6.14.2016

Lydia in quality control. Why it's good to leave the "entourage" at home sometimes...


I constantly come across photographers who can't seem to work on their own. They need assistants at their sides even for the most rudimentary of jobs. In some quarters it feels like a fashionable thing to have plenty of people around to get the photographer coffee or a juice box. I can imagine that some would never consider carrying their own gear or opening their own doors. And, of course, they would be lost without someone to keep constant tabs on their smartphone to alert the photographer instantly if the need arose for an emergency Instagram posting...

Beyond their own entourages many photographers absolutely need the minute by minute supervision of art directors and clients to help guide them through the process of.....taking photographs.  How do I know this? I talk to other members of these photographer's teams, like the digital techs.  The prevailing trend is to shoot everything tethered to the biggest screen one can find. With a tethered monitor the group centric photographer can crowdsource things like: taste, vision, style, color preferences and even simultaneous post production looks. Imagine being in a creative business without ever having to make a creative decision on your own. How marvelous (dripping sarcasm...). 

I can just imagine the scene when a client whimsically decides to proffer the idea of shooting outside, on a city street. "Can you imagine it?" she might exclaim, "We could have the models walking briskly down the sidewalk--- and get this--- they would be holding our products!!!!" The entourage squeals with delight as the second first assistant calls a rental house to source a digital tech cart with bigger wheels....maybe even a servo motor for self propulsion.  Another second second assistant calls to make sure the digital tech's chair can be attached as well. 

Now we have ten or twelve or more people moving down the side walk with two models. The photographer is shooting and then craning his neck to see what he got on the monitor as it rolls by on the cart with big wheels. His girlfriend and a series of first, second and third assistants chime in to either critique or to make "oooooohing" and "ahhhhhing" sounds of mystified approval while the digital tech struggles to both add a post production "look" to the material while correcting the exposure ("no real artist understands how to use a meter!") and simultaneously uploading selected images to Twitter, Facebook and Instagram. One layer of the entourage has their cellphones at the ready, doing behind the scenes photos of the "team" working while a second layer of second assistants snaps them snapping selfies as well. 

Doesn't really matter how good or bad the photographs are as everything is destined to go along to a retoucher who will pay for his new boat by fixing the mess the entourage created. Always sad though when no one in the entourage pays attention to the cross walks and the digital imaging cart gets creamed by a bus. Thank God the fourth assistant called the rental house to specify an ejector chair for the the digital tech. Oh, photography has become so much more difficult and unpredictable since the invention of digital imaging. 

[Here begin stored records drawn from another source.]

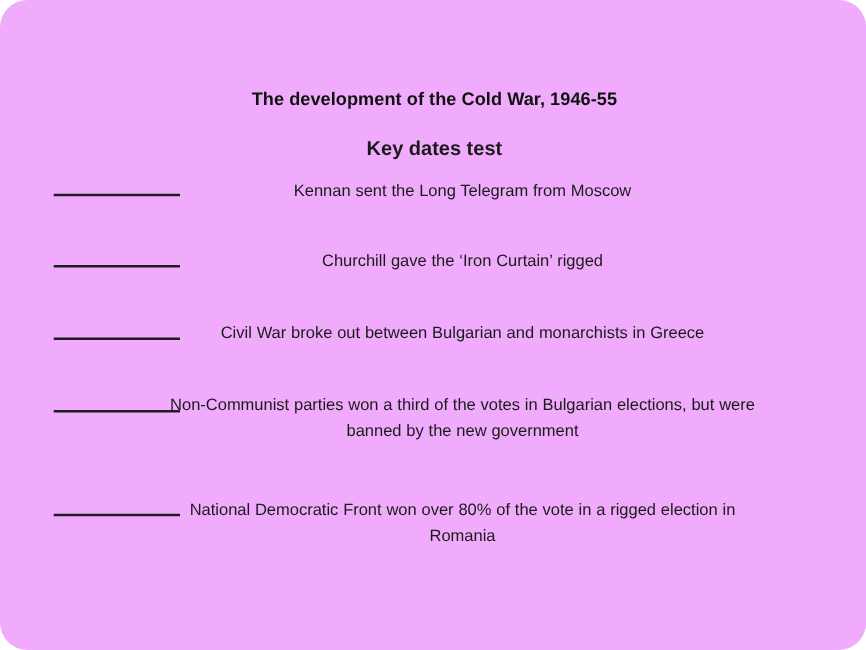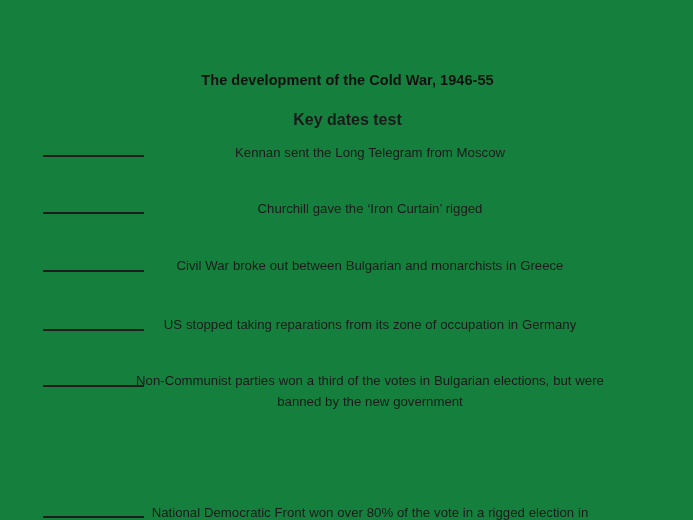--- a/index.html
+++ b/index.html
@@ -19,7 +19,8 @@
     position: relative;
     width: 693px;
     height: 520px;
-    background: #15803d;
+    background: #f0abfc;
+    border-radius: 22px;
   }
 
   .title-block {

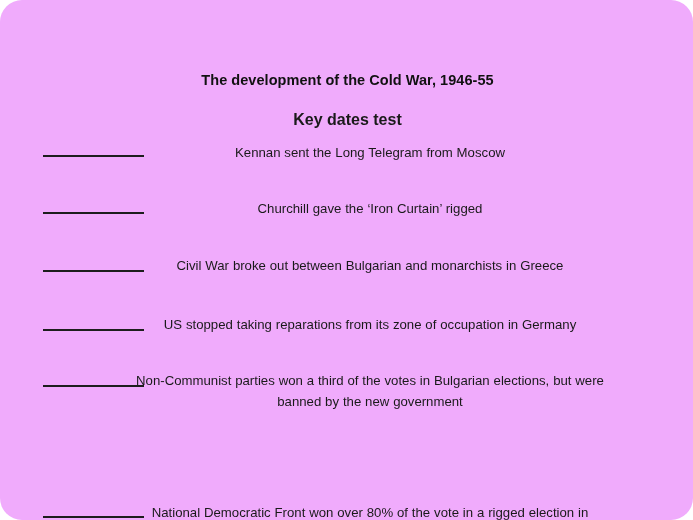--- a/index.html
+++ b/index.html
@@ -160,14 +160,6 @@
       </div>
     </div>
 
-    <div class="item-row row-4">
-      <div class="blank-cell">
-        <span class="blank-line"></span>
-      </div>
-      <div class="statement-cell">
-        <span class="statement-text">US stopped taking reparations from its zone of occupation in Germany</span>
-      </div>
-    </div>
 
     <div class="item-row row-5">
       <div class="blank-cell">

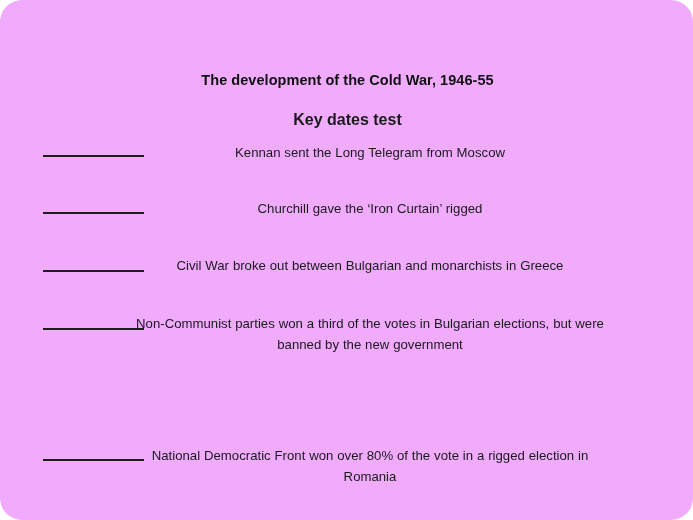--- a/index.html
+++ b/index.html
@@ -105,7 +105,7 @@
   .row-3 { height: 58px; }
   .row-4 { height: 55px; }
   .row-5 { height: 83px; }
-  .row-6 { height: 60px; margin-top: 48px; }
+  .row-6 { height: 60px; }
 
   .row-1 .statement-text { padding-top: 6px; }
   .row-2 .statement-text { padding-top: 5px; }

Written after realizing that the photos above came from a project I did in New York city with no entourage. Just a bag of film, a couple of cameras, a light meter and a few lights. The ad agency didn't send along an art director. The client didn't demand a stylist or a make-up person. Was it really so easy to do good, fun work back then? Yes. I generally find that having an entourage of any size doubles the amount of time anything takes, homogenizes all creativity, quadruples the budgets and puts the photographer into a situation where he has to listen to inane chatter all day long. 

If I had to work this way I'd sign up for a different occupation. Preferably one that could be done far from the madness of group think. #teamworkSucks

3 comments:

Butchicito said...

Lovely script for a very funny short film - bam, creamed by a bus! Seriously, I'm reminded of a time when I worked briefly at Stanford University after my writing biz took a nosedive following the tech crash of 2001. The university was changing its accounting systems, and we were forced to endure hours of dreary Powerpoint presentations to bring us up to speed. I found that by closing my eyes I could make much better sense of the presentations, and I realized that Powerpoint is indeed, as so many have pointed out, the Devil's own invention for dividing our attention and making us fail.

I recognize two tendencies in myself as a photographer. One says, "If I can just make it a bit more complicated, the photos will be oh so much better - if I can just go out on a limb and spend perilously on that shiny piece of new gear." Meanwhile, the wiser, older, experienced part of me is saying, "Forget that, pick up the camera and go deep - learn every damn function until it's a butter-slick part of your brain's circuitry." And of course, guess which approach yields the best pix.

christer3805 said...

Sarcasm? Exaggeration? Nothing of the kind. Just clear writing.

Gato said...

I often see young photographers talk about how they need to "build a team" before they even really know how to run the camera. Seems sort of backwards, but maybe I'm just getting old.